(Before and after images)
Segment Open
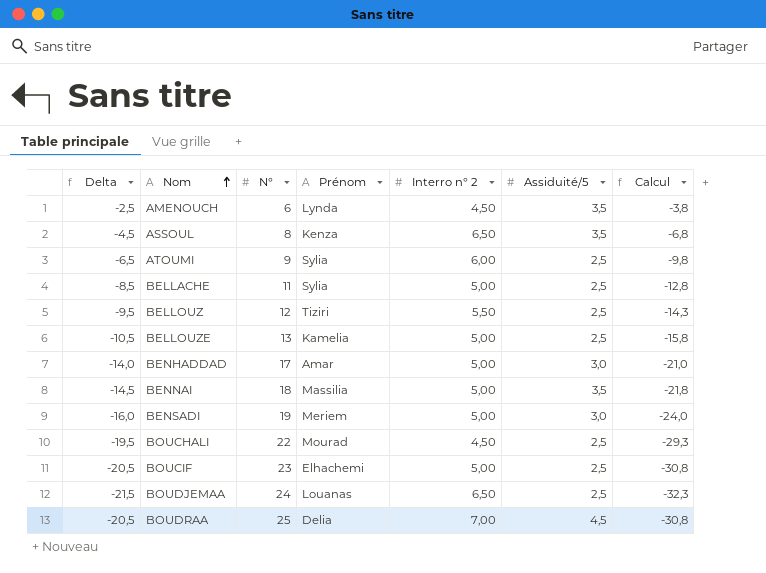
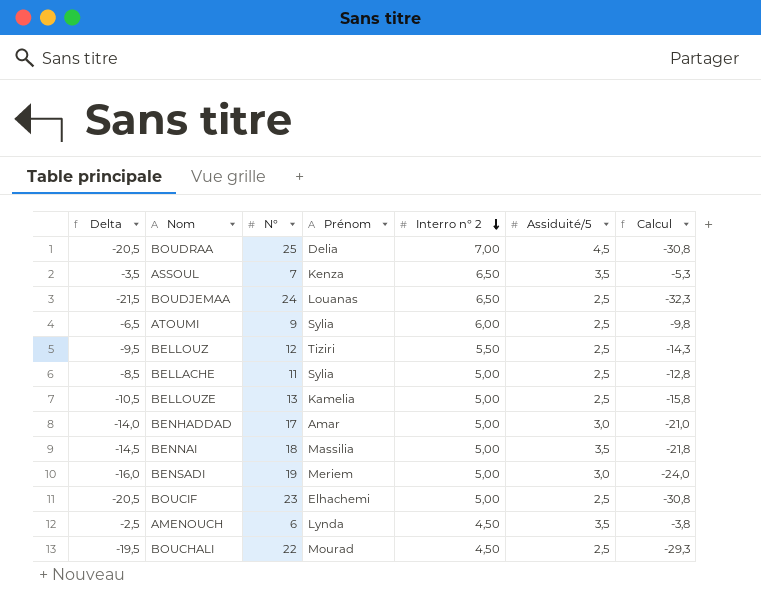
row order: Nom ascending -> Interro n° 2 descending
ASSOUL | Delta: -4,5 -> -3,5
ASSOUL | N°: 8 -> 7
ASSOUL | Calcul: -6,8 -> -5,3

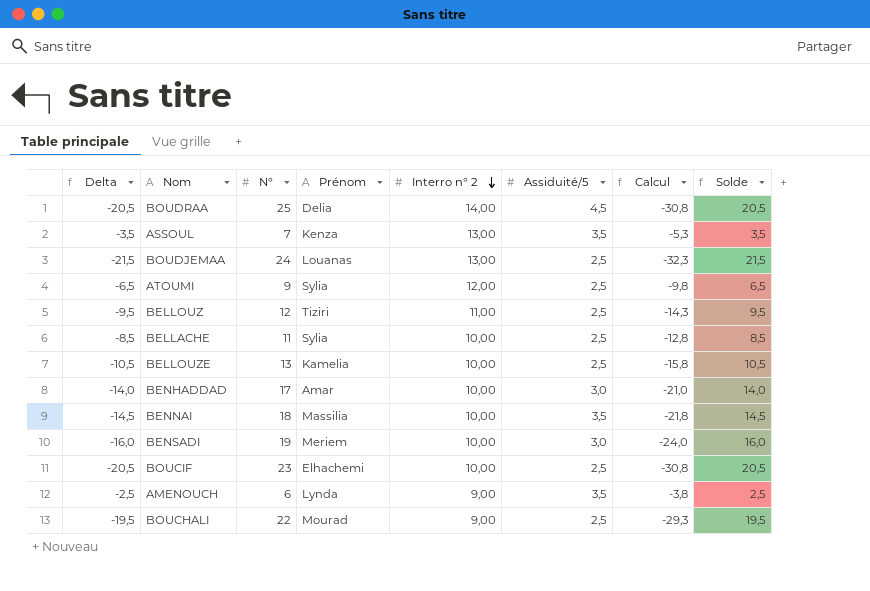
column Solde | formula: none -> [N°] - [Assiduité/5]
BOUDRAA | Interro n° 2: 7,00 -> 14,00
ASSOUL | Interro n° 2: 6,50 -> 13,00
BOUDJEMAA | Interro n° 2: 6,50 -> 13,00
ATOUMI | Interro n° 2: 6,00 -> 12,00
BELLOUZ | Interro n° 2: 5,50 -> 11,00
BELLACHE | Interro n° 2: 5,00 -> 10,00
BELLOUZE | Interro n° 2: 5,00 -> 10,00
BENHADDAD | Interro n° 2: 5,00 -> 10,00
BENNAI | Interro n° 2: 5,00 -> 10,00
BENSADI | Interro n° 2: 5,00 -> 10,00
BOUCIF | Interro n° 2: 5,00 -> 10,00
AMENOUCH | Interro n° 2: 4,50 -> 9,00
BOUCHALI | Interro n° 2: 4,50 -> 9,00

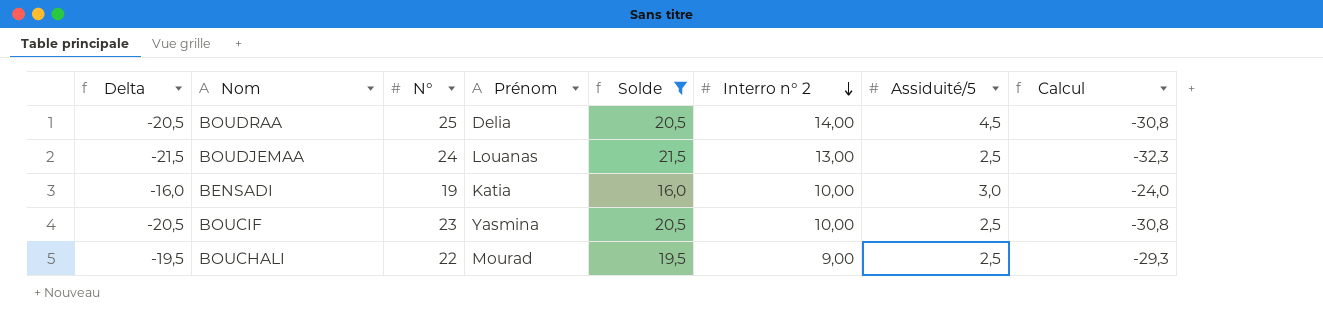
filter: none -> Solde >= 16,0
column Solde | position: 8 -> 5
BENSADI | Prénom: Meriem -> Katia
BOUCIF | Prénom: Elhachemi -> Yasmina

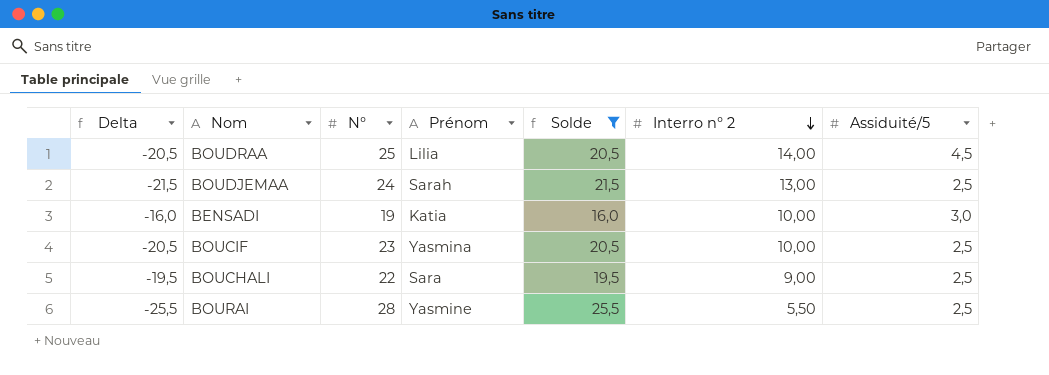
column Calcul | formula: [Delta] * 1,5 -> none
BOUDRAA | Prénom: Delia -> Lilia
BOUDJEMAA | Prénom: Louanas -> Sarah
BOUCHALI | Prénom: Mourad -> Sara
row BOURAI: none -> -25,5 | 28 | Yasmine | 25,5 | 5,50 | 2,5

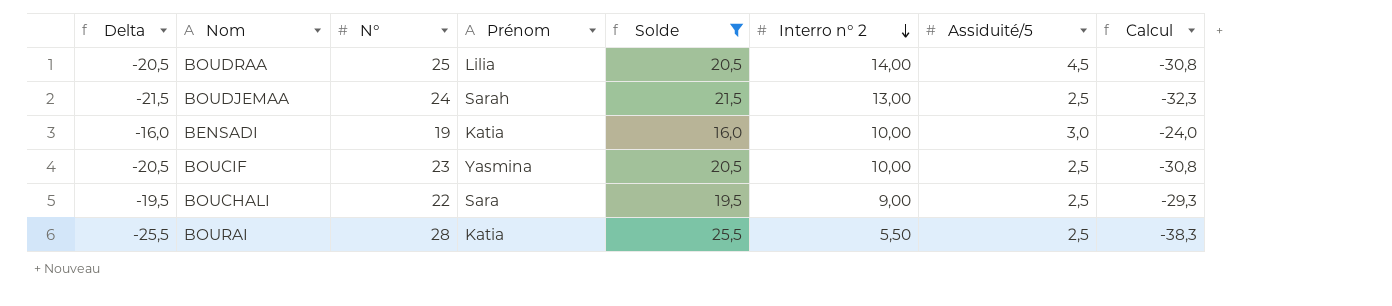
column Calcul | formula: none -> [Delta] * 1,5
BOURAI | Prénom: Yasmine -> Katia

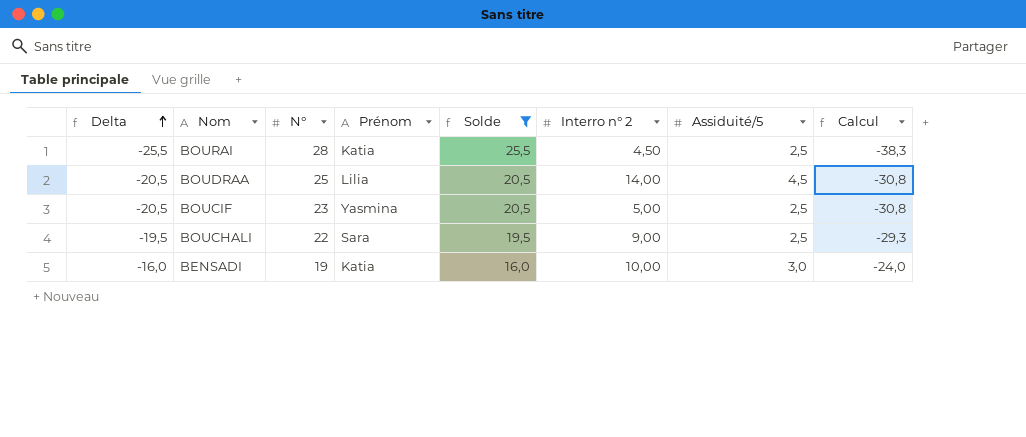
row order: Interro n° 2 descending -> Delta ascending
row BOUDJEMAA: -21,5 | 24 | Sarah | 21,5 | 13,00 | 2,5 | -32,3 -> none
BOURAI | Interro n° 2: 5,50 -> 4,50
BOUCIF | Interro n° 2: 10,00 -> 5,00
Segment Closed
**Work required**
After reading the records above, say how many lines hold the string "BOUDJEMAA", using only a number.

**Result of the exercise**
3